The .txt files are stored in inputdirand have names AB-City.0000, where AB is an abbreviation of a country, City is a city name and 0000 is year (ranges from 2000 to 2017).

The function works for a single file as expected, i.e. GetNrcSentiment(files[1]) gives me a tibble with proper counts per sentiment. However, when i try to run it for the whole set, i.e.
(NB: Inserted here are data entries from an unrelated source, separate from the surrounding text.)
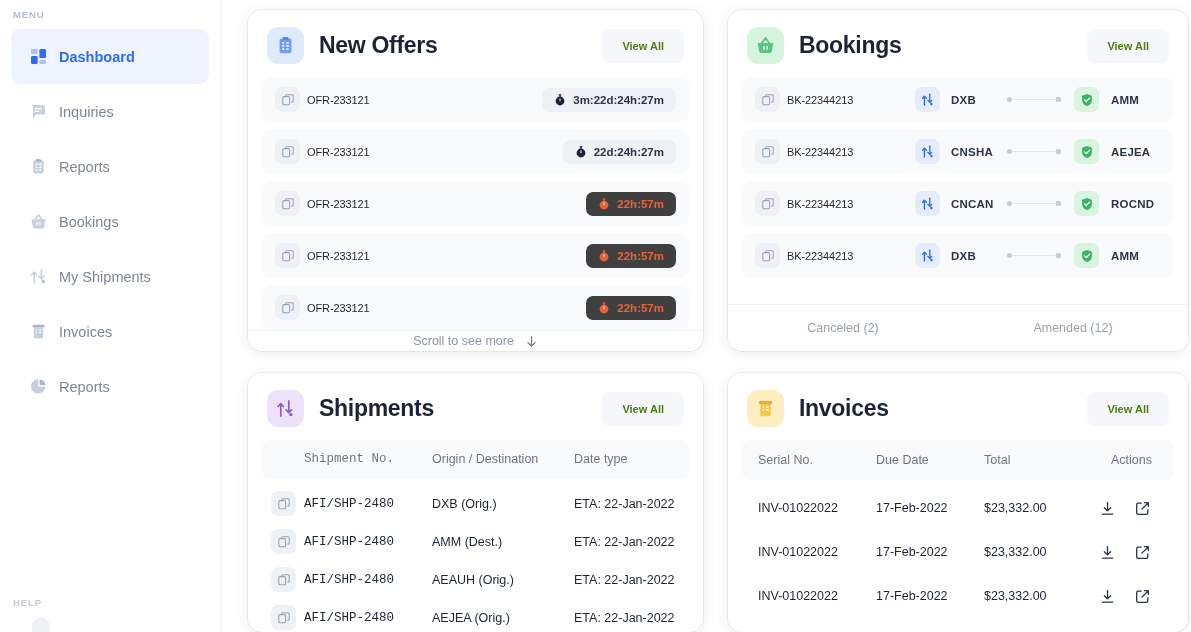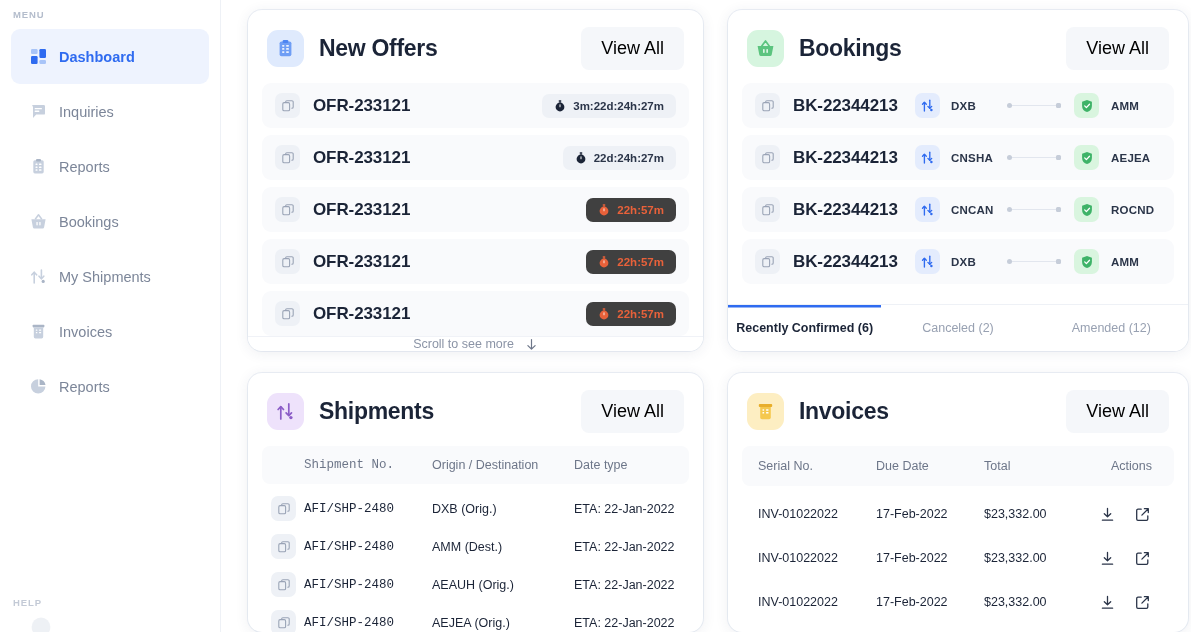--- a/index.html
+++ b/index.html
@@ -76,7 +76,7 @@
     background: #f5f7fa;
     border: none; border-radius: 8px;
     font-family: inherit;
-    font-size: 18px; font-weight: 400; color: #000000;
+    font-size: 11px; font-weight: 700; color: #4d7c0f;
     padding: 11px 20px; cursor: pointer;
   }
 

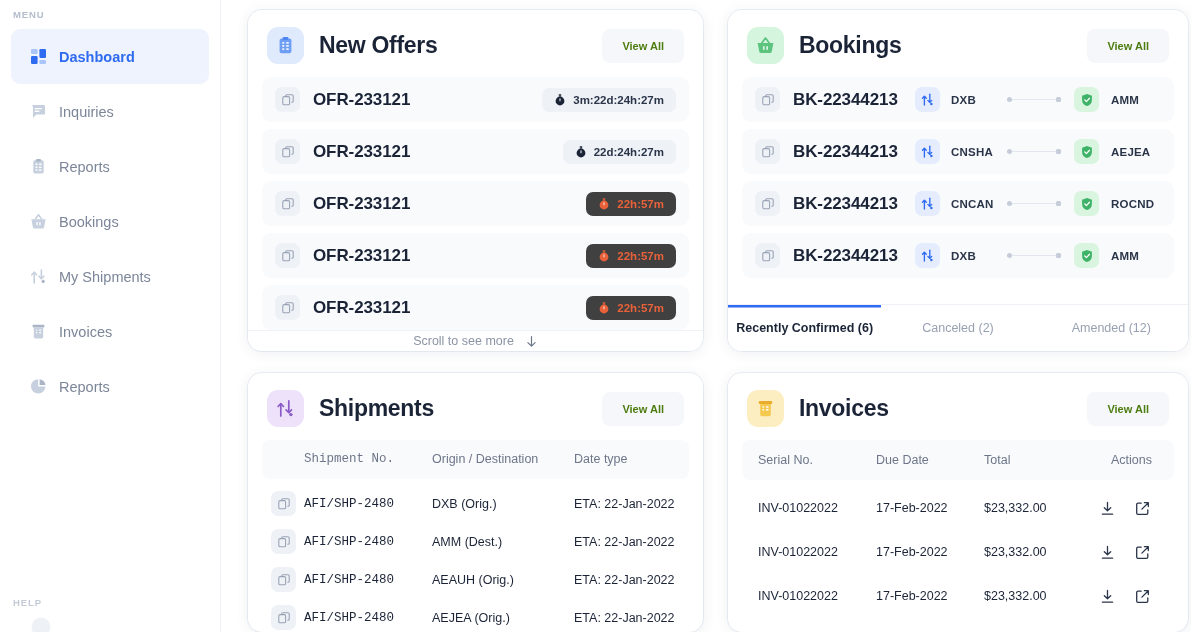--- a/index.html
+++ b/index.html
@@ -95,8 +95,8 @@
   }
   .copy-btn svg { width: 12px; height: 12px; display: block; }
   .row-id {
-    font-size: 17px; font-weight: 700; color: #1b2437;
-    margin-left: 13px; letter-spacing: -0.1px;
+    font-size: 11px; font-weight: 400; color: #1b2437;
+    margin-left: 7px; letter-spacing: -0.1px;
   }
 
   

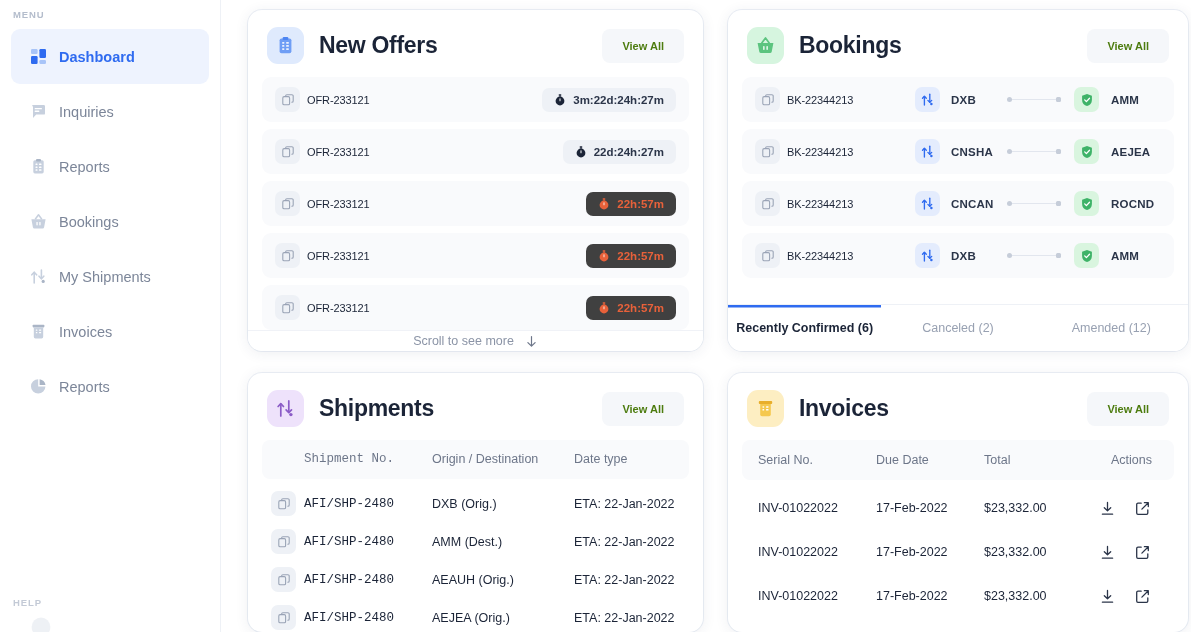--- a/index.html
+++ b/index.html
@@ -579,7 +579,6 @@
       </div>
 
       <div class="tabs">
-        <div class="tab active">Recently Confirmed (6)</div>
         <div class="tab">Canceled (2)</div>
         <div class="tab">Amended (12)</div>
       </div>

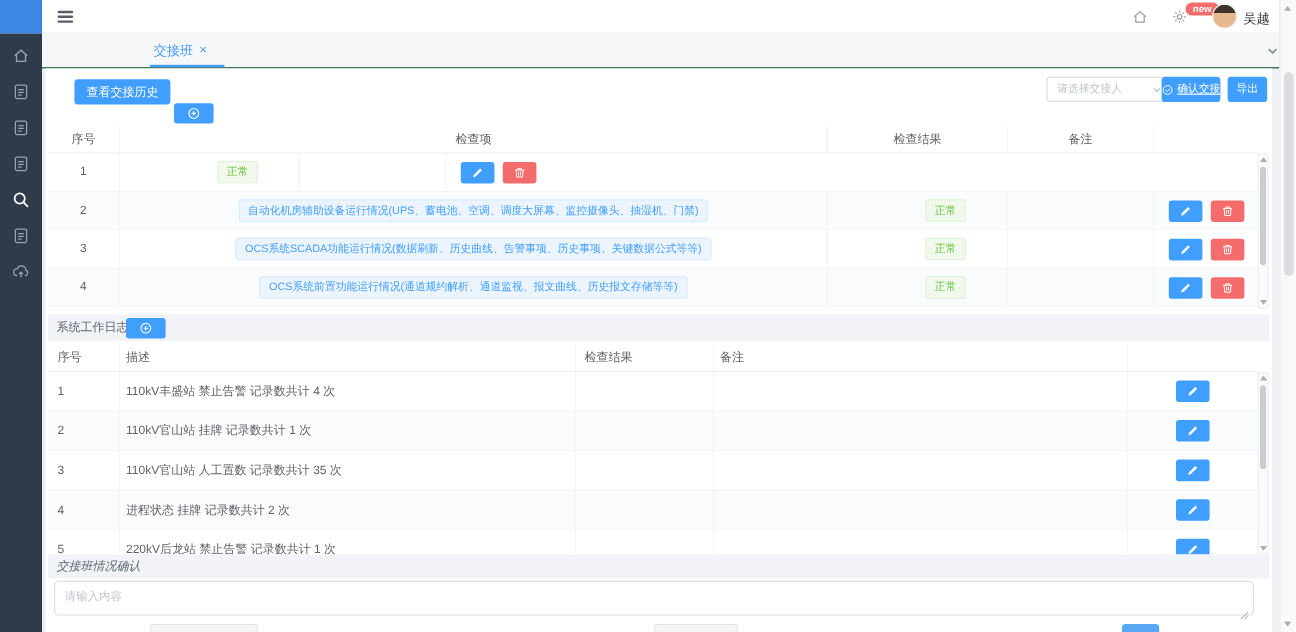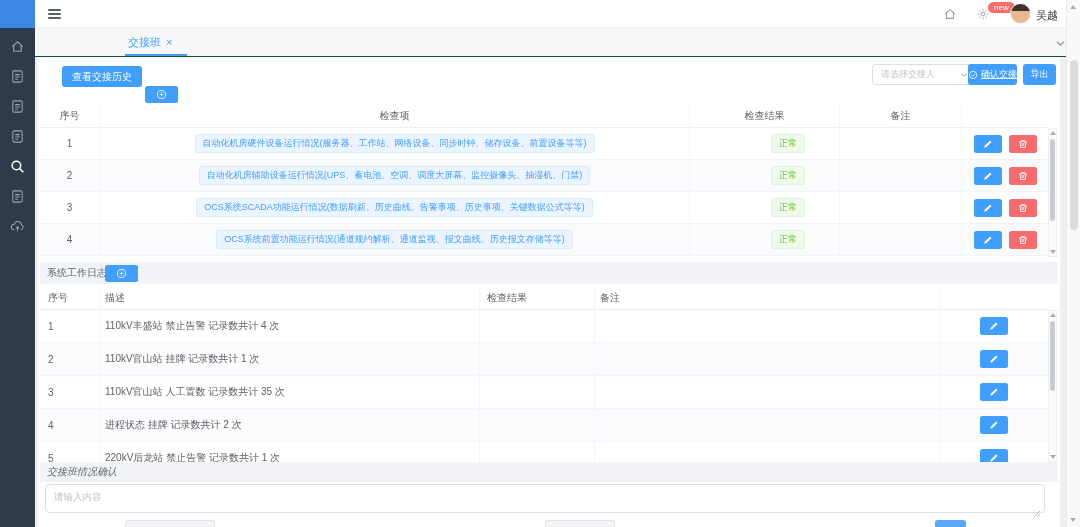--- a/index.html
+++ b/index.html
@@ -23,7 +23,7 @@
   .tb-ic { position:absolute; width:14px; height:14px; color:#9aa0a6; top:7px; cursor:pointer; }
   .tb-ic svg { width:14px; height:14px; }
   .badge-new { position:absolute; left:953px; top:2px; background:#f56c6c; color:#fff; font-size:8px;
-    line-height:11px; padding:0 6px; border-radius:7px; font-weight:normal; }
+    line-height:11px; padding:0 6px; border-radius:7px; font-weight:bold; }
   .avatar { position:absolute; left:975px; top:3px; width:21px; height:21px; border-radius:50%;
     background:linear-gradient(180deg,#3e322d 0 38%,#e8b88f 38%); border:1px solid #eee; cursor:pointer; }
   .user-name { position:absolute; left:1001px; top:8px; font-size:11px; color:#333; cursor:pointer; }

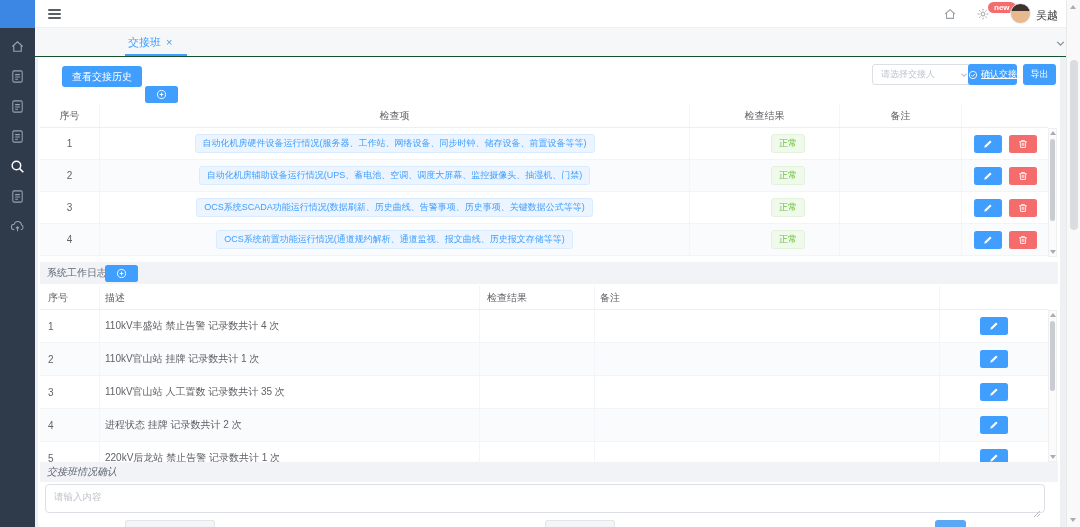--- a/index.html
+++ b/index.html
@@ -239,9 +239,6 @@
   <div id="t1-body" class="t1">
       <div class="t-row">
         <div class="cell c1 centered">1</div>
-        <div class="cell c2 centered">
-          <span class="tag tag-blue">自动化机房硬件设备运行情况(服务器、工作站、网络设备、同步时钟、储存设备、前置设备等等)</span>
-        </div>
         <div class="cell c3 centered">
           <span class="tag tag-green">正常</span>
         </div>

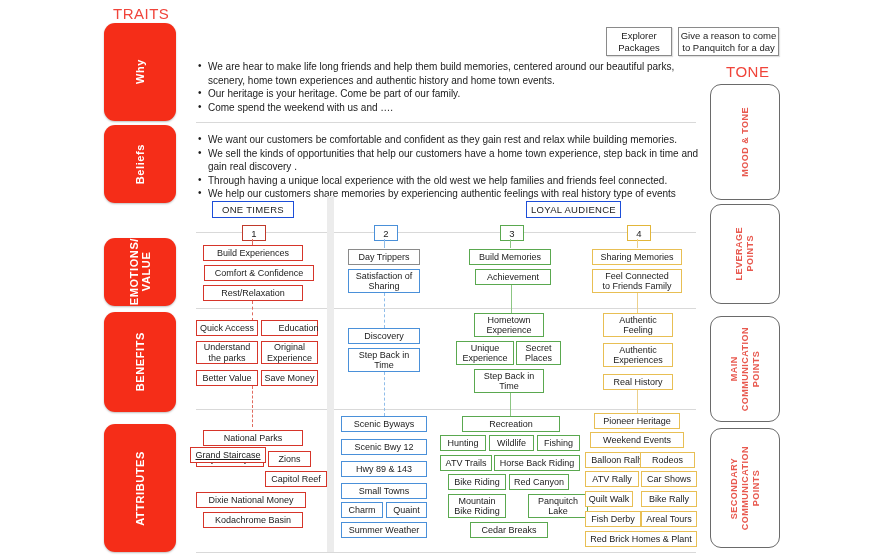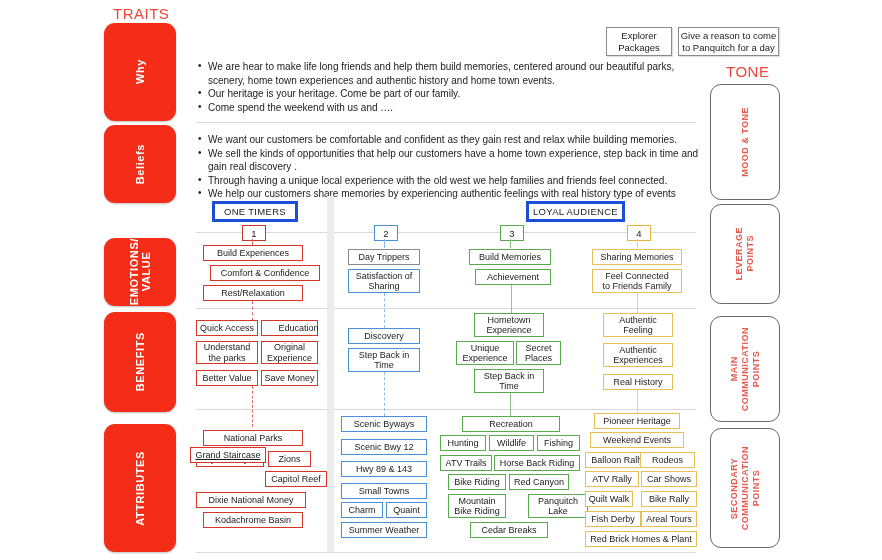--- a/index.html
+++ b/index.html
@@ -88,7 +88,7 @@
   
   .stagechip{
     position:absolute;
-    border:3px solid #1d4ed8;
+    border:1px solid #1d4ed8;
     background:#fff;
     font-size:9.5px;
     display:flex;align-items:center;justify-content:center;

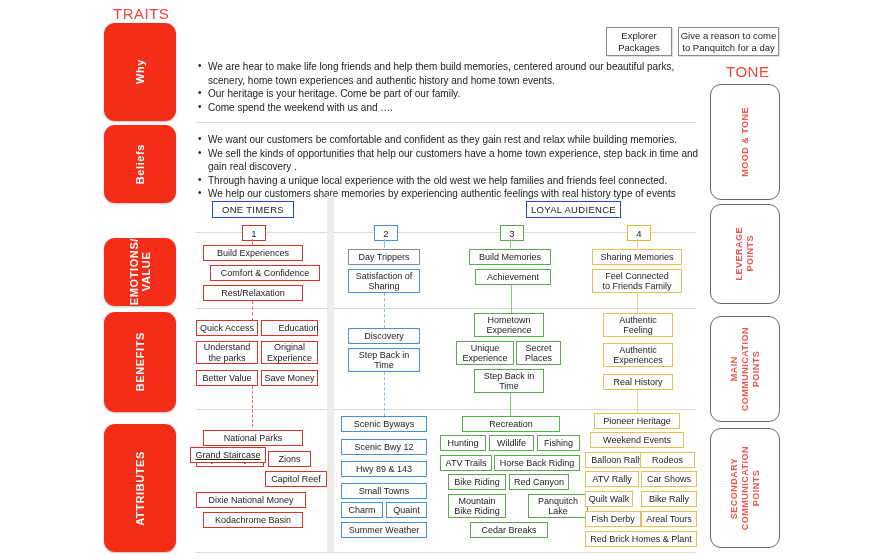--- a/index.html
+++ b/index.html
@@ -225,7 +225,7 @@
 
   <div class="conn v red" style="left:252px;top:239px;height:8px;"></div>
   <div class="node n-red" style="left:203px;top:245px;width:100px;height:16px;">Build Experiences</div>
-  <div class="node n-red" style="left:210px;top:265px;width:110px;height:16px;">Comfort &amp; Confidence</div>
+  <div class="node n-red" style="left:204px;top:265px;width:110px;height:16px;">Comfort &amp; Confidence</div>
   <div class="node n-red" style="left:203px;top:285px;width:100px;height:16px;">Rest/Relaxation</div>
   <div class="conn v dash-red" style="left:252px;top:301px;height:20px;"></div>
nrc_sentiments  <- data_frame()

for(i in files){
    nrc_sentiments <- rbind(nrc_sentiments, GetNrcSentiment(i))
}

I get the following error message:

Joining, by = "word"
Error in rbind(deparse.level, ...) : 
  numbers of columns of arguments do not match

The exact same code works well with longer documents, but gives an error when dealing with shorter texts. It seems that not all sentiments are found in small documents and as a result the number of columns vary for each document, which might lead to this error, but I am not sure. I would appreciate any advice on how to fix the problem. If a sentiment is not found, I would want the entry to be equal to zero (if it is the cause of my problem).

As an aside, bing sentiment function runs through about two dozen of files and gives a different error, which seems to point to the same problem (negative sentiment not found?):

GetBingSentiment <- function(file){
    fileName <- glue(inputdir, file, sep = "")
    fileName <- trimws(fileName)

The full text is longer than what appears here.